The risk of cervical cancer may linger for many years despite preventive treatment in high-risk women, according to a new study.
Researchers found that women who had potentially precancerous cells removed from their cervix remain at increased risk for developing cervical cancer for up to 20 years after treatment.
Cervical cancer is one of the leading causes of cancer deaths among women. But the risk of being diagnosed with cervical cancer or dying from it is dramatically lower in countries that have cervical cancer screening programs in place.
Removing Precancerous Cells
When potentially precancerous cells are found in the cervix through cervical cancer screening, a condition known as cervical intraepithelial neoplasia (CIN), removal of the cells is recommended to reduce the risk of the cells turning into cancer.
If untreated, researchers estimate that about a third of the cases would result in cervical cancer. But it’s unclear what risk of cervical cancer women who have had the treatment face over the long run.
In the study, published in the British Medical Journal, researchers followed more than 7,500 women treated with CIN from 1974 and 2001 in Finland. The women’s cancer status was tracked through the Finnish cancer registry until 2003.

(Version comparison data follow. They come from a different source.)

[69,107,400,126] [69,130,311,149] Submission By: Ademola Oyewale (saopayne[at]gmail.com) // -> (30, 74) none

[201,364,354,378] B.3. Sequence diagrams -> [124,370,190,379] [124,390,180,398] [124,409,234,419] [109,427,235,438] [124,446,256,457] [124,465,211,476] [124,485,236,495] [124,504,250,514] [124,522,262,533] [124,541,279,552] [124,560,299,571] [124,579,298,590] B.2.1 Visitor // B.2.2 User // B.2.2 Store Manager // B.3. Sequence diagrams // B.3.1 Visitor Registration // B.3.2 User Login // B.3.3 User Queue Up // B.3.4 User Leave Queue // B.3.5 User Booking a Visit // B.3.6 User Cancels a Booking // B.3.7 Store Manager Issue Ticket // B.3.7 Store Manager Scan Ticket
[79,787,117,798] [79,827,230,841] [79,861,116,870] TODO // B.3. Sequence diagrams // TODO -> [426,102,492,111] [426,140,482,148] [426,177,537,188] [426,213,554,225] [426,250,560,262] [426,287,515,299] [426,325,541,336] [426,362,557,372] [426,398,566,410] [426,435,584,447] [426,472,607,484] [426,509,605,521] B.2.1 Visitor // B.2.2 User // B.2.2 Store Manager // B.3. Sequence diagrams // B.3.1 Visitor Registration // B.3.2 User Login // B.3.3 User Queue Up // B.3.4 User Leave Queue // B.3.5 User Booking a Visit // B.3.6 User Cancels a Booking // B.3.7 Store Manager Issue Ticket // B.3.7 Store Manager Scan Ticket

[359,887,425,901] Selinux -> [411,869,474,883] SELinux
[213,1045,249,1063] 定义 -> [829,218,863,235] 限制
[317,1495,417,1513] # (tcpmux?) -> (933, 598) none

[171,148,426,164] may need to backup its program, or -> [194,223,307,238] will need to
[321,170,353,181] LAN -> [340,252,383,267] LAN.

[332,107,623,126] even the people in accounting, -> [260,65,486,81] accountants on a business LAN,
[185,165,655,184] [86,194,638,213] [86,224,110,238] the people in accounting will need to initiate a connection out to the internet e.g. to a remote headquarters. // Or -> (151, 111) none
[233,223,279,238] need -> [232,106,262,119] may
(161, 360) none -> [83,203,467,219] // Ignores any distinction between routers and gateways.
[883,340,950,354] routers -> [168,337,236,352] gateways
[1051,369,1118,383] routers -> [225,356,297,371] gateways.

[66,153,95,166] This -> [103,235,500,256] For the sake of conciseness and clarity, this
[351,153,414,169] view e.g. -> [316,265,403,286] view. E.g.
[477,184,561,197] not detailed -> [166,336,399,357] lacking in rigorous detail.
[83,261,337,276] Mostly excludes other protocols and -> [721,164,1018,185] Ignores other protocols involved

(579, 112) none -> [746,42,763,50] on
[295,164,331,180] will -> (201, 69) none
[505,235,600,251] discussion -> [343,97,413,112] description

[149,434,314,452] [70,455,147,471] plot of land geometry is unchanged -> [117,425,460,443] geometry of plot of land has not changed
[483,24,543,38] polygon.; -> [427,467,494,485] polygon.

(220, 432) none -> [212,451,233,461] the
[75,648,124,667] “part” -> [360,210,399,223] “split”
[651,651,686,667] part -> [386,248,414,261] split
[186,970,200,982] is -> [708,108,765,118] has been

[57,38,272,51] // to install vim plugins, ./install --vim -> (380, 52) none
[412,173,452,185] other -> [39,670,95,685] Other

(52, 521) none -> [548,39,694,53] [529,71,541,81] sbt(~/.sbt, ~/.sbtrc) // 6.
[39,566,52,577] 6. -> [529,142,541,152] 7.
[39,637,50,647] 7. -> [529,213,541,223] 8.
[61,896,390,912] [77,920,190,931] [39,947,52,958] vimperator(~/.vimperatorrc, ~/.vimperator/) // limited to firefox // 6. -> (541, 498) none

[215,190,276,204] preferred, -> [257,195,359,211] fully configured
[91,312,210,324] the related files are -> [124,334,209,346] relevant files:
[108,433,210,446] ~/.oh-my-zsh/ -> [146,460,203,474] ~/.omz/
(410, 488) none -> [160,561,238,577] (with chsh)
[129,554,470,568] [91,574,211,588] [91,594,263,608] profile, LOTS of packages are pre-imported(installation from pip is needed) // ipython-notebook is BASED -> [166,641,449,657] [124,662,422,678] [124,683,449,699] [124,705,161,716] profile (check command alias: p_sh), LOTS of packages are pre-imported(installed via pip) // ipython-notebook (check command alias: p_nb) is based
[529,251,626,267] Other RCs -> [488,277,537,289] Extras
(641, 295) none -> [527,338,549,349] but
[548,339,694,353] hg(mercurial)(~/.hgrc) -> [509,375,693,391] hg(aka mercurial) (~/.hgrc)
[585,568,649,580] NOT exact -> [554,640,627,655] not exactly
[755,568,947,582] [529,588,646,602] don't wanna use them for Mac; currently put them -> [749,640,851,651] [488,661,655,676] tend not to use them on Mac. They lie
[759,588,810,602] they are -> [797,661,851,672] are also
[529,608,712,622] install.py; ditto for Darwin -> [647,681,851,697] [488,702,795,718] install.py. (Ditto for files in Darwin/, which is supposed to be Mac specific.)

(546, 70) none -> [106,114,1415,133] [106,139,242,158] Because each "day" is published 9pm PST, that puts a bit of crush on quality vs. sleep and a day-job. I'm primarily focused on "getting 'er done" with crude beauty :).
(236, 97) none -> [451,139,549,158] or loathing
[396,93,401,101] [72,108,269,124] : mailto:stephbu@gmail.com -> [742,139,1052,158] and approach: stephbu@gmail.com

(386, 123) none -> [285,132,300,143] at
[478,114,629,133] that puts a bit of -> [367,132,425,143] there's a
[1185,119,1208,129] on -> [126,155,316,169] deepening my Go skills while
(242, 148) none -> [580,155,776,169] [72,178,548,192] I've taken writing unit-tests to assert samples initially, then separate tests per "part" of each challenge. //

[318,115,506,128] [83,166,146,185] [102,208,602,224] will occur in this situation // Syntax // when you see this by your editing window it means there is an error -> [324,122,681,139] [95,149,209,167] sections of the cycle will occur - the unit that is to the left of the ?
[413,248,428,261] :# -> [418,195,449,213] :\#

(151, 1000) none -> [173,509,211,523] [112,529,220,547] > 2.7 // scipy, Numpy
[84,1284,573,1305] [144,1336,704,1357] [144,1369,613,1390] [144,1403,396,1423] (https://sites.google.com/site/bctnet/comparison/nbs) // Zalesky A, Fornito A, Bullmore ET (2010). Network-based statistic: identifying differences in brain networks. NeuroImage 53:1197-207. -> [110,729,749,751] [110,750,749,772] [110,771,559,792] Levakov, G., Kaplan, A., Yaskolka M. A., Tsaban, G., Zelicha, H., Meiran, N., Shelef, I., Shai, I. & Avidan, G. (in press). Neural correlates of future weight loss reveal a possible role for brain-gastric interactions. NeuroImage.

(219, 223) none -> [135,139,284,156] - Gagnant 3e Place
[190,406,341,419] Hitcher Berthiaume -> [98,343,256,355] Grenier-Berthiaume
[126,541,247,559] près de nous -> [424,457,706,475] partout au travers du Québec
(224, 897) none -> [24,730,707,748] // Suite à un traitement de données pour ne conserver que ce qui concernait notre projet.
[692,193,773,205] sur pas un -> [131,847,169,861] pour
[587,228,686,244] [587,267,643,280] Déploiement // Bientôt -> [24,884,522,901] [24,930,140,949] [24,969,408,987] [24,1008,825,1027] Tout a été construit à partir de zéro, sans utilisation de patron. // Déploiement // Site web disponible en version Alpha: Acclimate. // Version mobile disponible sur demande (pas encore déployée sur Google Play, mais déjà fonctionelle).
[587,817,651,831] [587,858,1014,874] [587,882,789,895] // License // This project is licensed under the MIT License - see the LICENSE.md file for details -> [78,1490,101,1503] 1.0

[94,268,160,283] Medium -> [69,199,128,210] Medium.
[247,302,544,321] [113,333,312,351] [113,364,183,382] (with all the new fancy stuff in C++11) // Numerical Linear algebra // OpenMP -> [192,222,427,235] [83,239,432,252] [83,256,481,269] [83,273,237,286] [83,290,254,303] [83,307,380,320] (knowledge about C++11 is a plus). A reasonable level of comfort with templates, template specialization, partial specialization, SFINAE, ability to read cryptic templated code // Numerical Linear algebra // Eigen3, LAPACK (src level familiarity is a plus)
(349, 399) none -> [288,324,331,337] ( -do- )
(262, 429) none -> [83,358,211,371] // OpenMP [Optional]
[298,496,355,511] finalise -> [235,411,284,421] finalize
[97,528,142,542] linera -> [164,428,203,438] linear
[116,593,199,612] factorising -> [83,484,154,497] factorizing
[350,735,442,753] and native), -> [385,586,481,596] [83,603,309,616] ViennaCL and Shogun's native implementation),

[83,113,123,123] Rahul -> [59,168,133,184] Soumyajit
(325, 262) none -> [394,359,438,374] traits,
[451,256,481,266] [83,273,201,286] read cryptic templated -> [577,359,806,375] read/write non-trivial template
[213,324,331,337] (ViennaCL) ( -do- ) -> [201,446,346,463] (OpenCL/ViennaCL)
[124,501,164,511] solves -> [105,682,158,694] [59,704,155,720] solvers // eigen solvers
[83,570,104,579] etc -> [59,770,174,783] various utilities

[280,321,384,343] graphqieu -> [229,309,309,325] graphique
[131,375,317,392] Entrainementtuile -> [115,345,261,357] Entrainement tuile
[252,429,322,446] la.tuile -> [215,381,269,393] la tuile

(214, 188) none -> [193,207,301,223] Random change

The results showed that 448 new cases of cervical cancer occurred among the women. That's 96 more cases than researchers anticipated using estimates of cervical cancer rates among the general population.
Researchers found that women were at higher than average risk of developing cervical cancer for up to 20 years after their CIN treatment.
They say their findings conflict with previous studies that suggest the risk of cervical cancer did not increase up to eight years after CIN treatment.
The study also showed that the risk of cervical cancer was higher for women treated for mild or moderate types of CIN. Researchers say this may be because women with less serious forms of the condition may be less vigilant about checkups and additional cervical cancer screening than women treated for more severe forms.